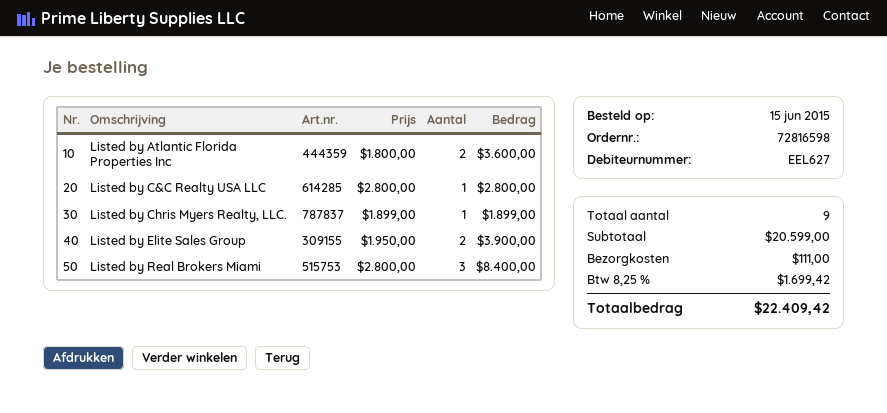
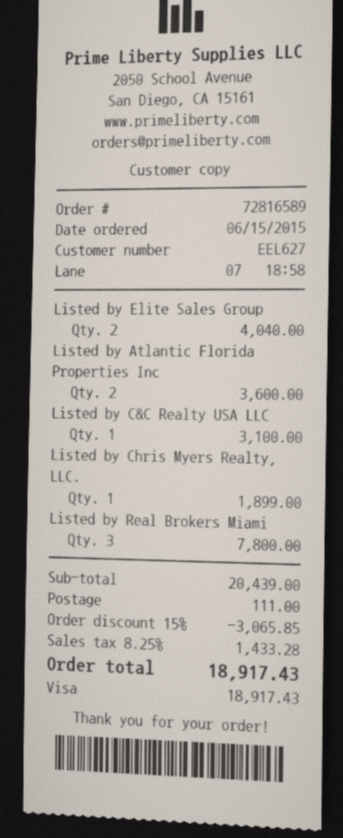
order number: 72816598 -> 72816589
Listed by C&C Realty USA LLC: 1 for 2800.00 -> 1 for 3100.00
Listed by Elite Sales Group: 2 for 3900.00 -> 2 for 4040.00
Listed by Real Brokers Miami: 3 for 8400.00 -> 3 for 7800.00
subtotal: 20599.00 -> 20439.00
discount: none -> 15% = 3065.85
tax: 8.25% = 1699.42 -> 8.25% = 1433.28
total: 22409.42 -> 18917.43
..............................
## Activity:
Reproduce, word for word, the lines of the data from the one that contains "subtotal: 20599.00 -> 20439.00" to the end, both ends included.

## Written answer:
subtotal: 20599.00 -> 20439.00
discount: none -> 15% = 3065.85
tax: 8.25% = 1699.42 -> 8.25% = 1433.28
total: 22409.42 -> 18917.43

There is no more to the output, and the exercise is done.